Nestes termos, desenvolver um plano de ação atinente ao Ártico é perceber a complexidade da região que liga alterações climáticas, oceano, criosfera, segurança / defesa, ciência, povos indígenas e cooperação; é conhecer os diferentes árticos e as suas especificidades; é saber por que a neve e o gelo são tão importantes no funcionamento da Terra, pois o que se passa no Ártico não fica só no Ártico; é perceber como Portugal fica afetado com o degelo do glaciar da Gronelândia e como isso contribui para o aumento do nível do mar, que afeta a Madeira e os Açores, bem como as zonas costeiras no continente; é entender a importância dos povos indígenas e conhecer o seu modo de vida, assim como saber quão relevante é o seu conhecimento tradicional e de que modo estão a ser afetados há décadas. De facto, poucas pessoas sabem que, na UE (na Finlândia e na Suécia) vive um povo indígena, conhecido como Sámi, devidamente reconhecido pela UE.
Porém, acima de tudo, elaborar um plano de ação ártica é mostrar a capacidade de olhar para o futuro e de perspetivar vários cenários que ajudam na preparação do país para as mudanças rápidas que se verificam, como consequência das alterações climáticas.
A crescente relevância da região para a segurança global, para a proteção ambiental e para o comércio internacional tornam imperativo que Portugal desenvolva uma estratégia específica para o Ártico e para os polos, o que permitirá a Portugal, não só contribuir para a cooperação e para o desenvolvimento da ciência na região, mas também para aproveitar oportunidades emergentes e para identificar os desafios em terra e no mar. Assim, Portugal recoloca-se, estrategicamente, no Atlântico Norte, numa maior proximidade ao Ártico, proximidade que já aconteceu aquando das explorações marítimas, tendo atividades, como a caça à baleia, sido banidas, nos anos 80 do século XX pela então Comunidade Económica Europeia (CEE).

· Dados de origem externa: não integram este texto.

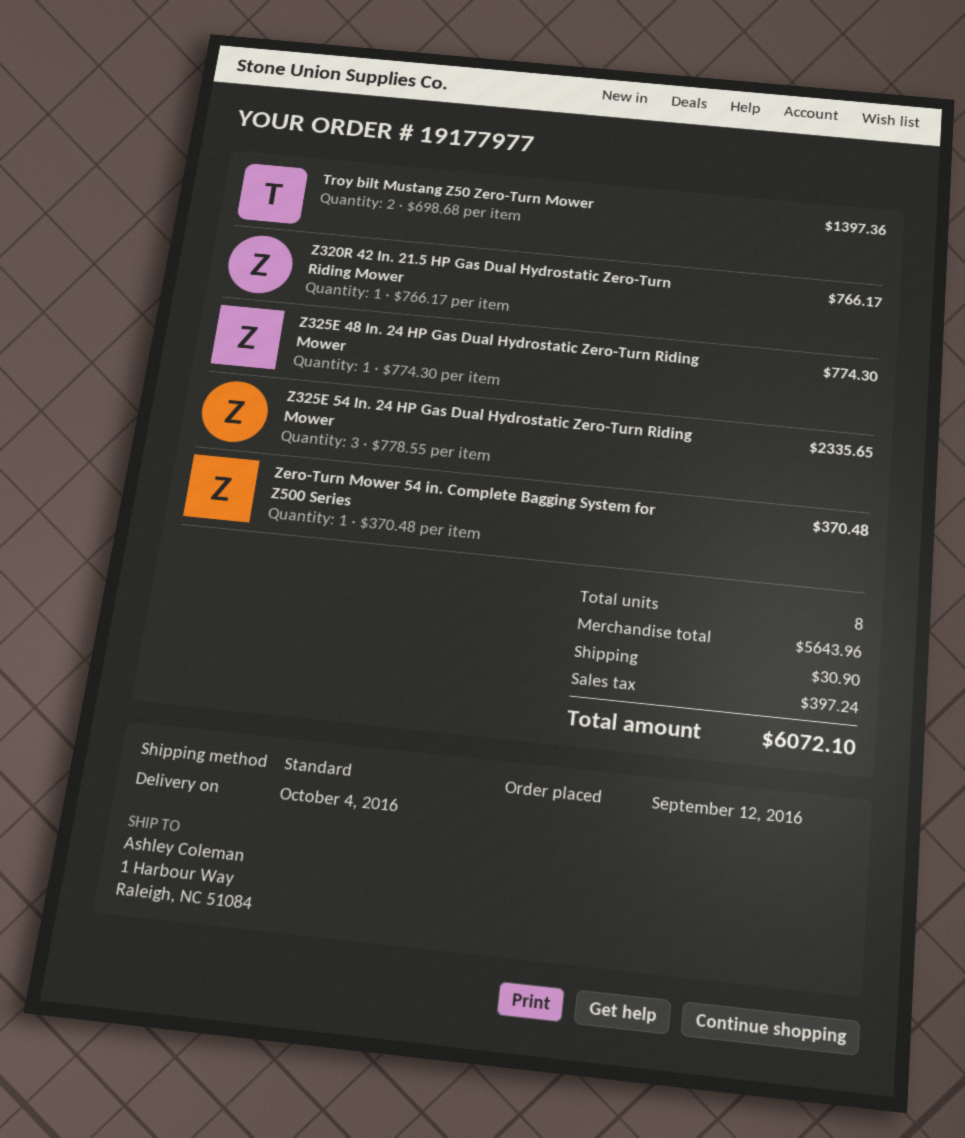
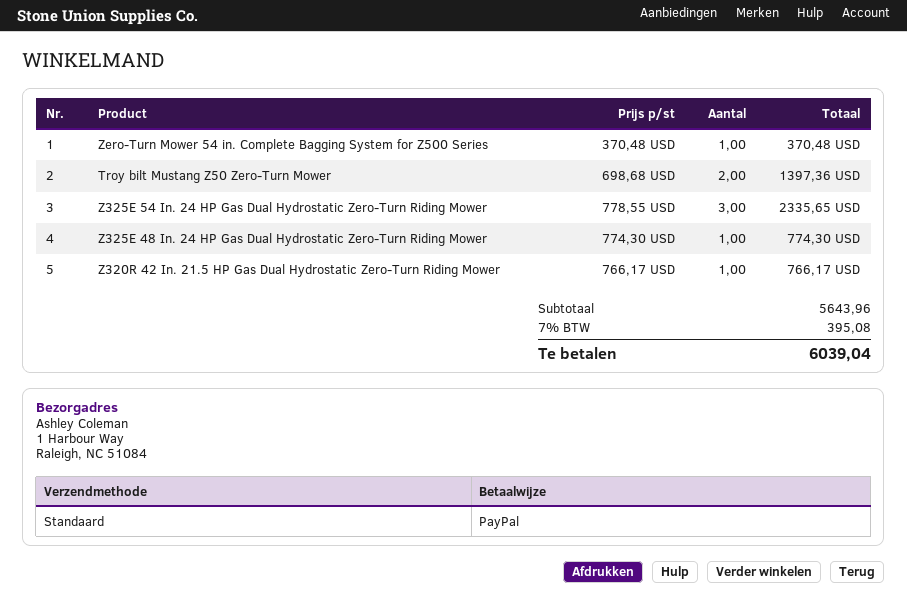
shipping: 30.90 -> none
tax: 397.24 -> 395.08
total: 6072.10 -> 6039.04

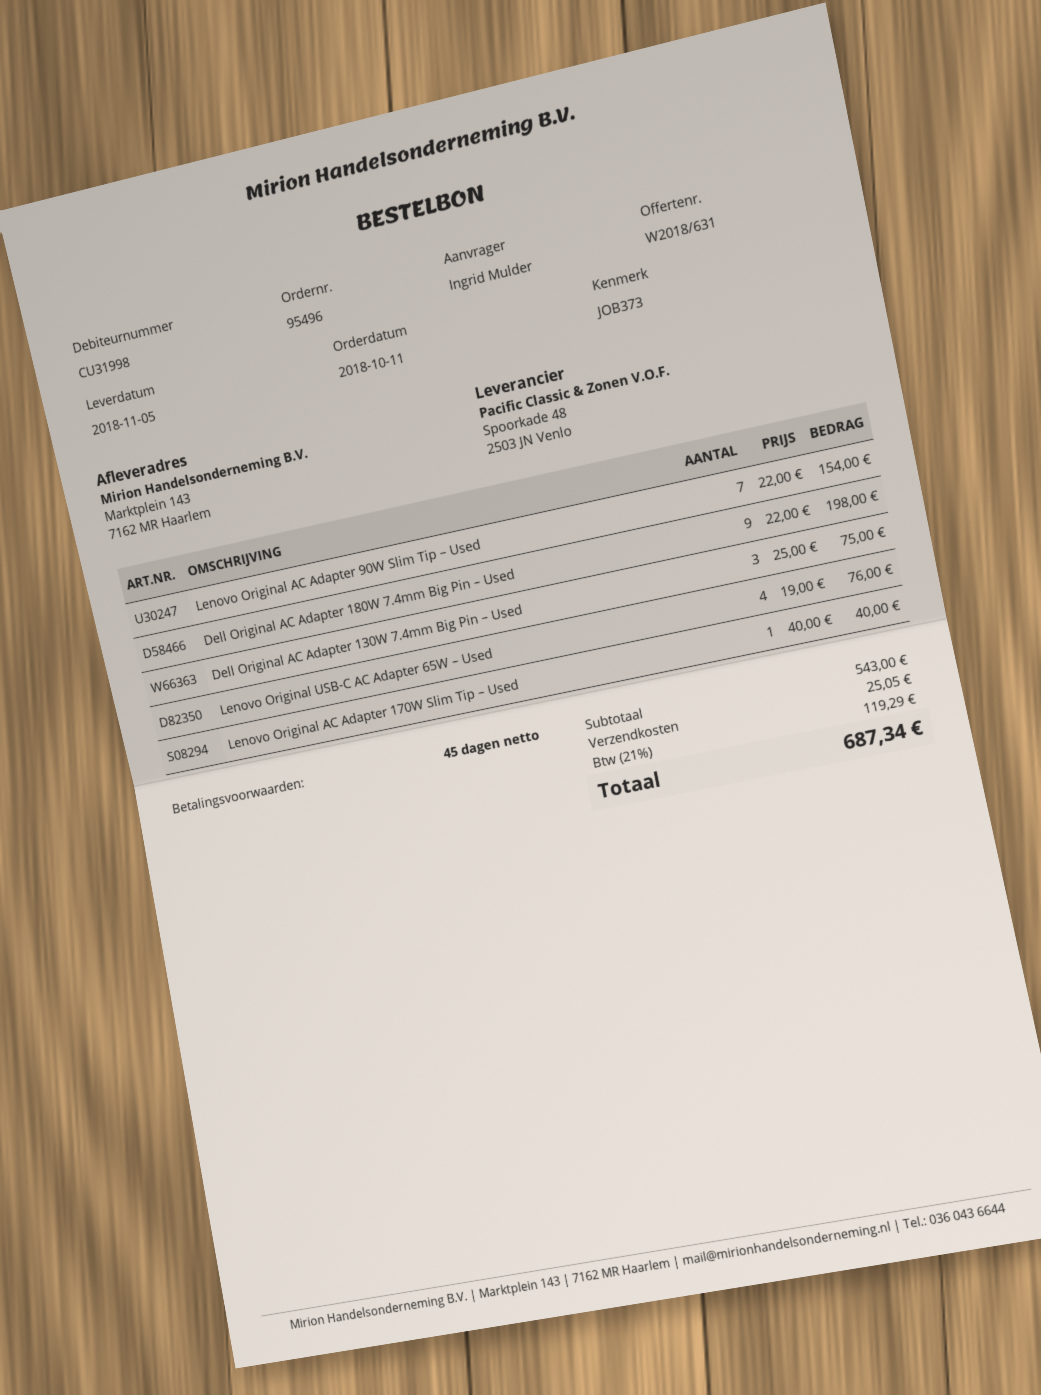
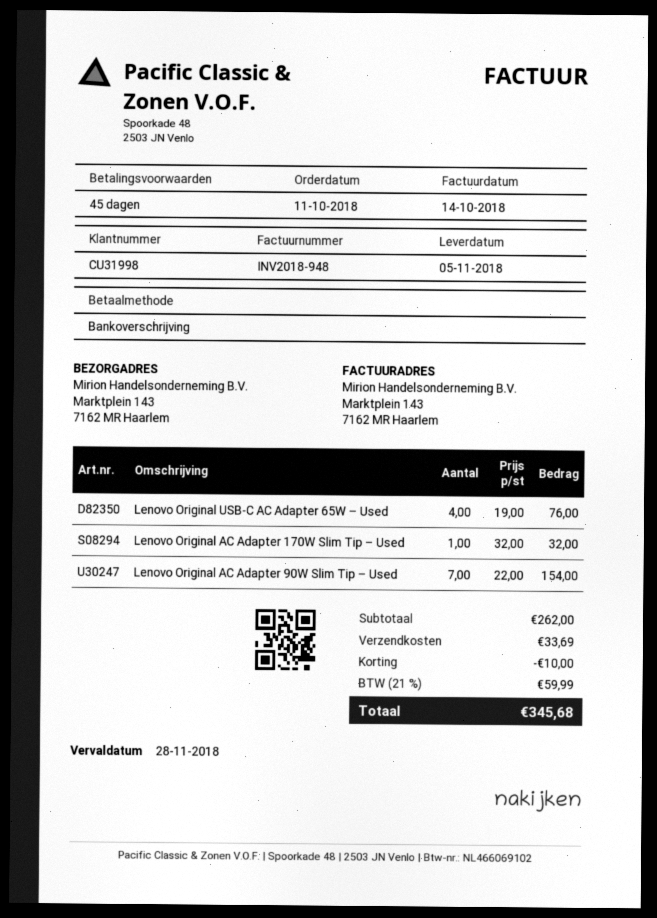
Dell Original AC Adapter 180W 7.4mm Big Pin – Used: 9 x 22.00 = 198.00 -> none
Dell Original AC Adapter 130W 7.4mm Big Pin – Used: 3 x 25.00 = 75.00 -> none
Lenovo Original AC Adapter 170W Slim Tip – Used: 1 x 40.00 = 40.00 -> 1 x 32.00 = 32.00
subtotal: 543.00 -> 262.00
discount: none -> 10.00
shipping: 25.05 -> 33.69
tax: 21% = 119.29 -> 21% = 59.99
total: 687.34 -> 345.68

Recuperar o passado ajudará a apreciar o que une Portugal ao Ártico. A surpresa pode ser de que a distância é inexistente e foi criada ao longo do tempo. Pela colaboração com a UE, com a Organização do Tratado do Atlântico Norte (NATO) e com outras partes interessadas, Portugal pode fortalecer a sua posição no cenário global e regional, sobressaindo na governança do oceano, como defensor do meio ambiente e da sustentabilidade, aproveitando novas oportunidades no horizonte, envolvido, de forma estratégica e proativa na região, com a sua política externa e de defesa alinhada com as tendências globais e com a necessidade de assegurar a proteção dos seus interesses económicos e ambientais, num futuro próximo. Por outro lado, a elaboração de um plano de ação para o Ártico pode influenciar a preparação de outros documentos de grande importância, como o Conceito Estratégico de Defesa Nacional e / ou uma Estratégia de Segurança Marítima, nos quais o Ártico seja tido como relevante ao ser incluído como região a ter em atenção nos próximos anos e décadas. Além disso, pode ser um trampolim para uma candidatura para a obtenção do estatuto de Observador, que seja consistente, coesa e forte, merecedora de resposta positiva por parte do Conselho do Ártico.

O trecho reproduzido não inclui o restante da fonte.